Dave Warren

Personal information
- Date of birth: 28 February 1982 (age 43)
- Place of birth: Cork, Ireland
- Position(s): Forward

Youth career
- –1999: Mayfield United F.C.

Senior career*
- Years: Team / Apps / (Gls)
- 1999–2002: Wrexham / 6 / (0)
- 2002–2003: Cork City / 18 / (0)
- 2003: → Cobh Ramblers (loan) / 13 / (3)
- 2004–2006: Cobh Ramblers (loan) / 79 / (16)
- 2007–2009: Waterford United / 3 / (0)
- 2010: Cork City / 7 / (0)

Medal record
Men's football
Representing Republic of Ireland
UEFA Euro U-16
| Winner | 1998 Scotland |  |

= Dave Warren (footballer) =

Irish footballer

Dave Warren (born 28 February 1981) is a former professional footballer who played as a forward for League of Ireland side Cork City. Warren's previous clubs include Wrexham FC and Cobh Ramblers.

==Career==
Warren was born in Cork.
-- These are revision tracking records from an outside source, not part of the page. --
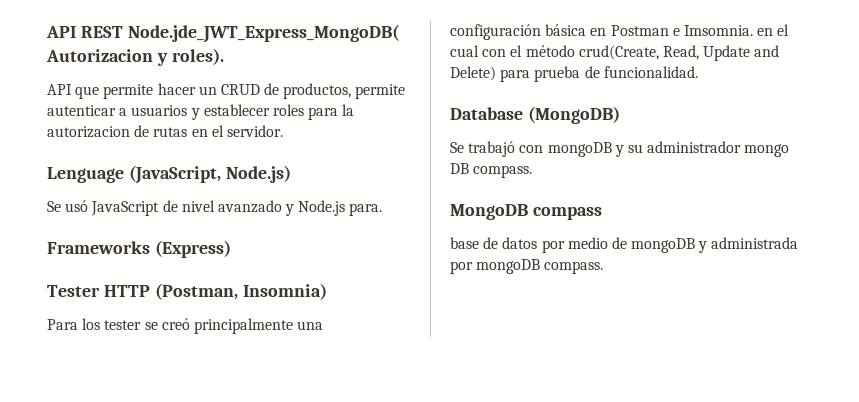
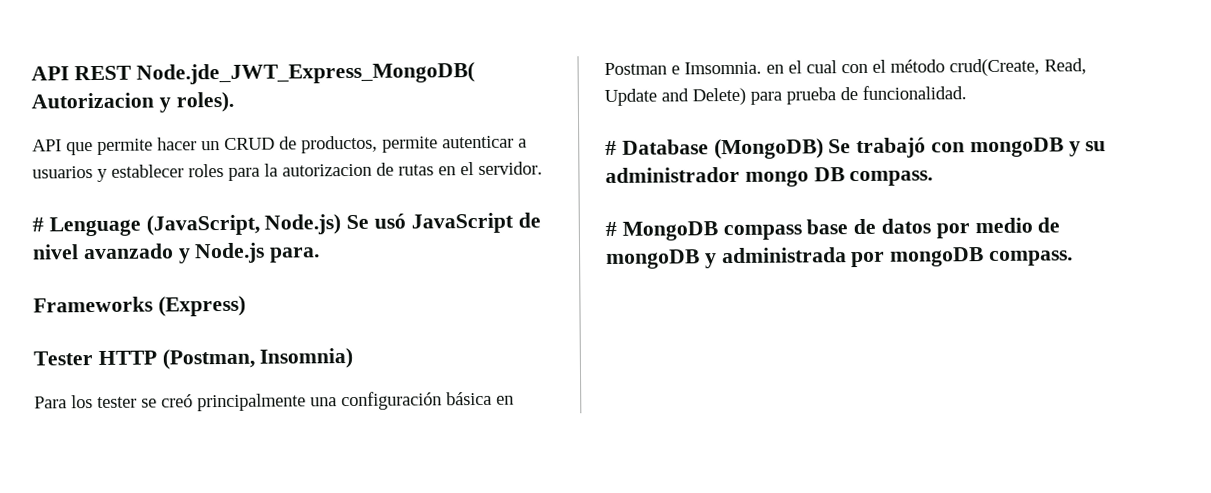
(283, 131) none -> [32,217,44,232] #
(291, 174) // -> (342, 224) none
(698, 72) none -> [605,140,617,155] #
(620, 115) // -> (824, 149) none
(533, 171) none -> [605,221,617,236] #
(602, 213) // -> (802, 232) none

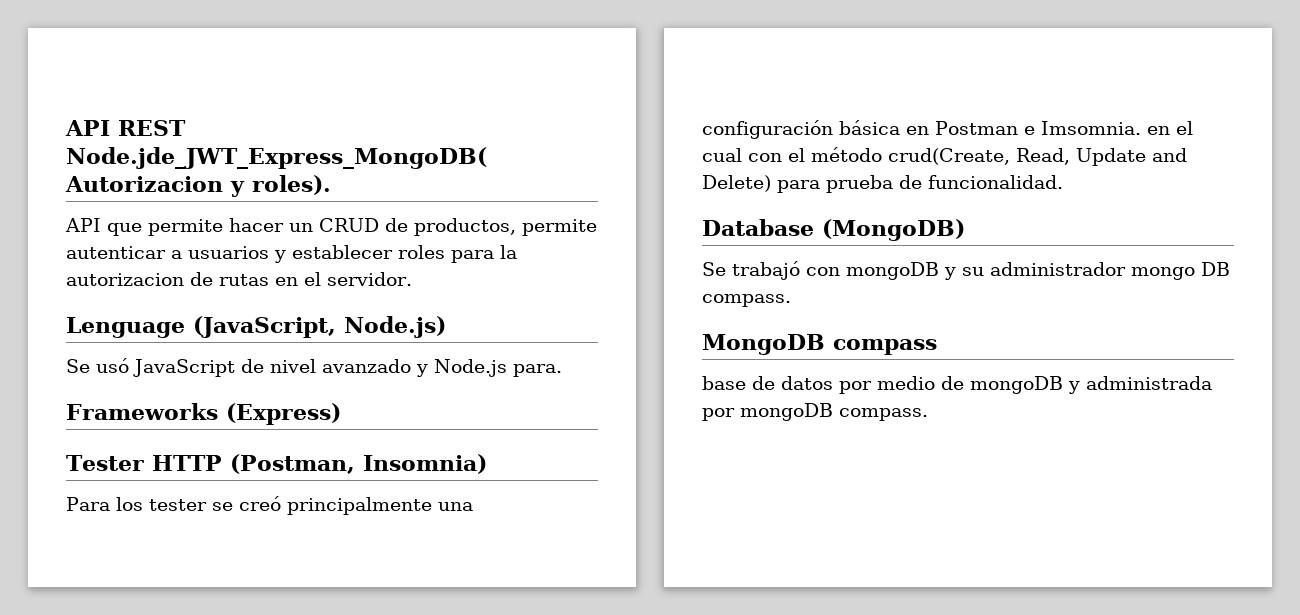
[32,217,44,232] # -> (412, 279) none
(342, 224) none -> (446, 327) //
[605,140,617,155] # -> (1063, 182) none
(824, 149) none -> (965, 230) //
[605,221,617,236] # -> (791, 300) none
(802, 232) none -> (937, 347) //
He took his first football steps with local club Mayfield United as a central midfielder.

In 2000, he moved to Welsh side Wrexham but after two frustrating seasons during which he made just six League appearances for The Robins. The financial troubles that beset the Football League meant that Warren was released by Wrexham in 2002 and he returned to his hometown club Cork City along with the likes of George O'Callaghan and John O'Flynn.

At Turner's Cross, Warren struggled for form and moved on loan to Cobh . There he impressed under then-manager Dave Hill who made the move to St Colman's Park permanent. After a successful spell at Cobh, Warren moved to League of Ireland Premier Division side Waterford United in 2007.